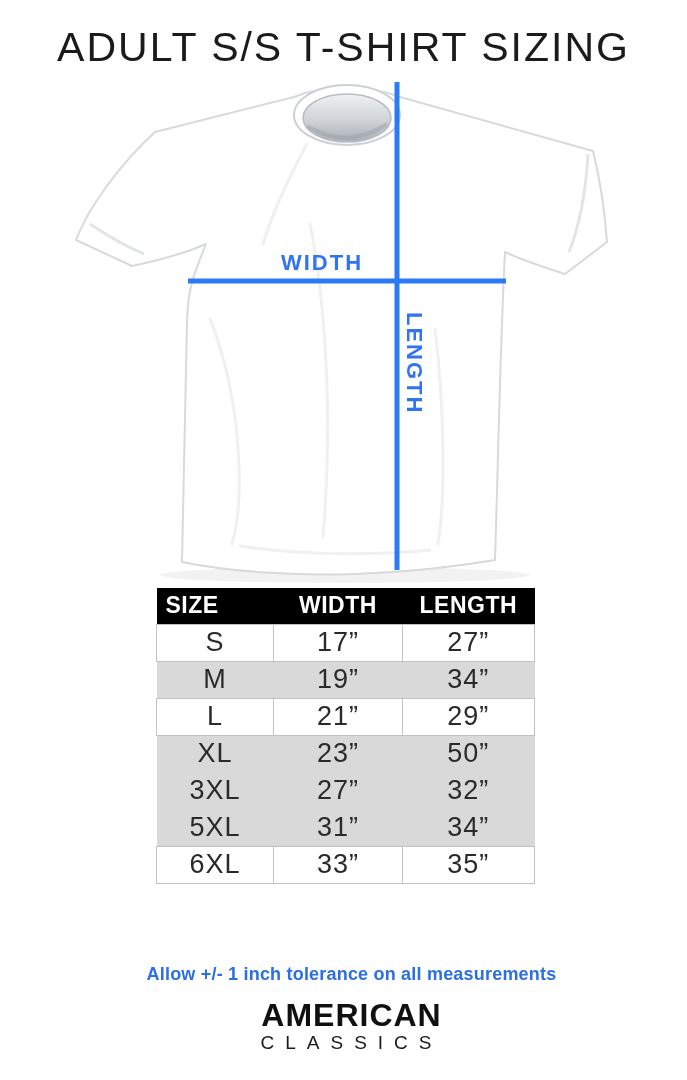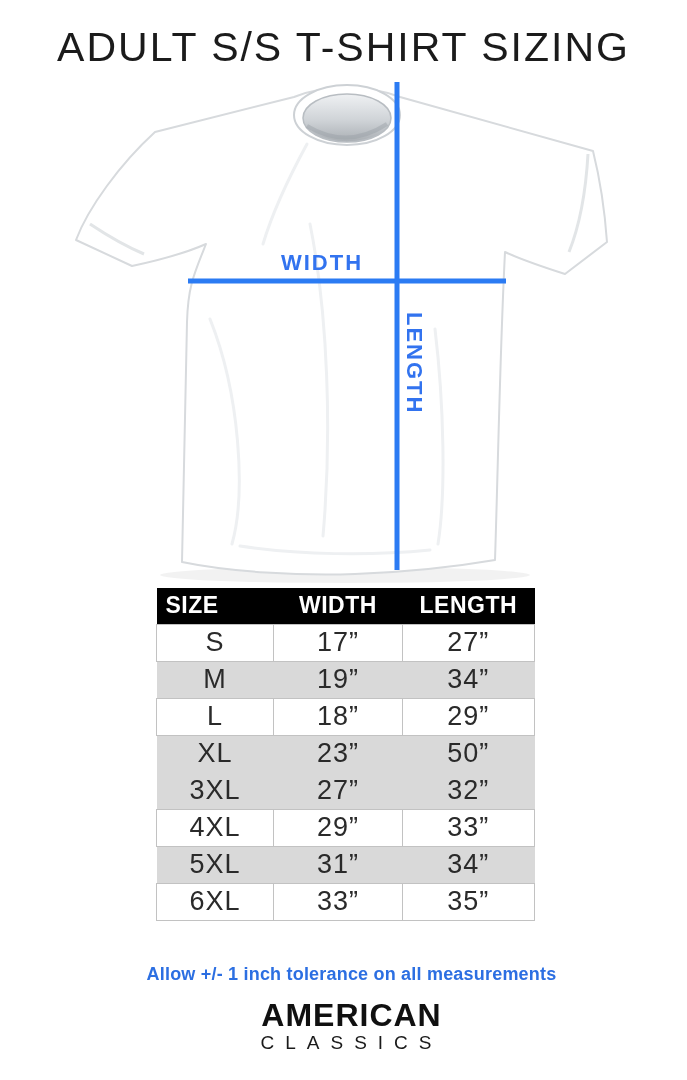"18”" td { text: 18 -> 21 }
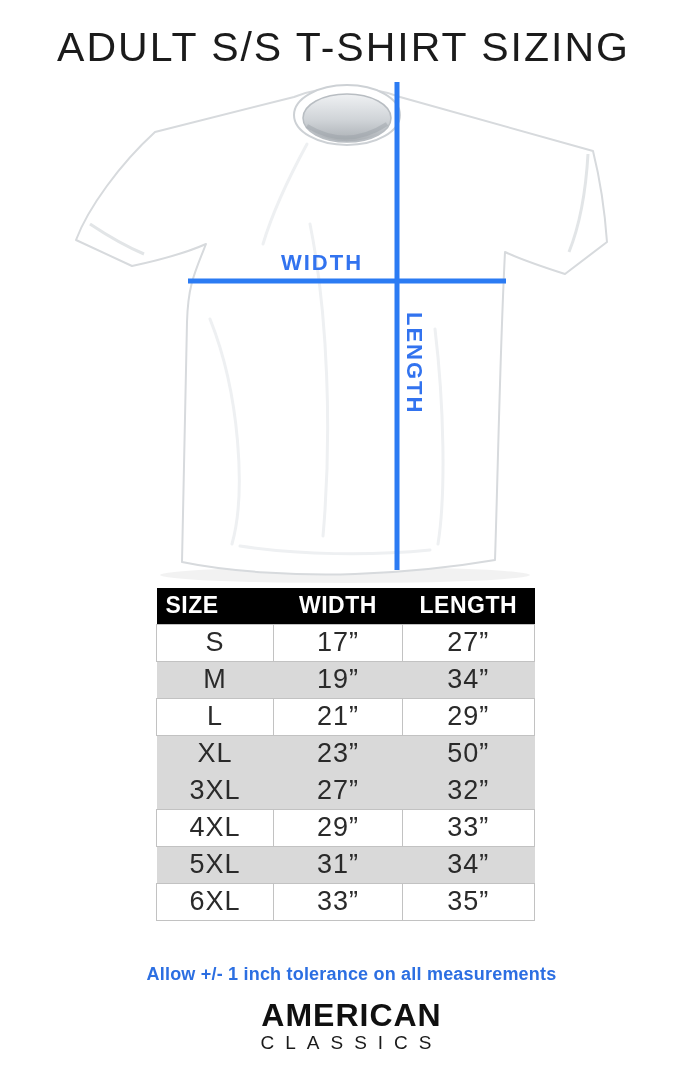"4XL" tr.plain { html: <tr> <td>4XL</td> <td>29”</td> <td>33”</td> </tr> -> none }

────────

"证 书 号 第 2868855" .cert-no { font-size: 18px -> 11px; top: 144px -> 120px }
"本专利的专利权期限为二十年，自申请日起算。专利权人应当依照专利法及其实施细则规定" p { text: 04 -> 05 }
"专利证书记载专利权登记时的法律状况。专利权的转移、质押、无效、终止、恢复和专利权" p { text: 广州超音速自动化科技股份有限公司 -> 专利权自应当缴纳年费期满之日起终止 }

────────

When you reach the line containing "text: 18 ->" in the entries above, begin restating word for word, and stop once the line containing "html: <tr> <td>4XL</td>" has been given. Omit the pictures.

"18”" td { text: 18 -> 21 }
"4XL" tr.plain { html: <tr> <td>4XL</td> <td>29”</td> <td>33”</td> </tr> -> none }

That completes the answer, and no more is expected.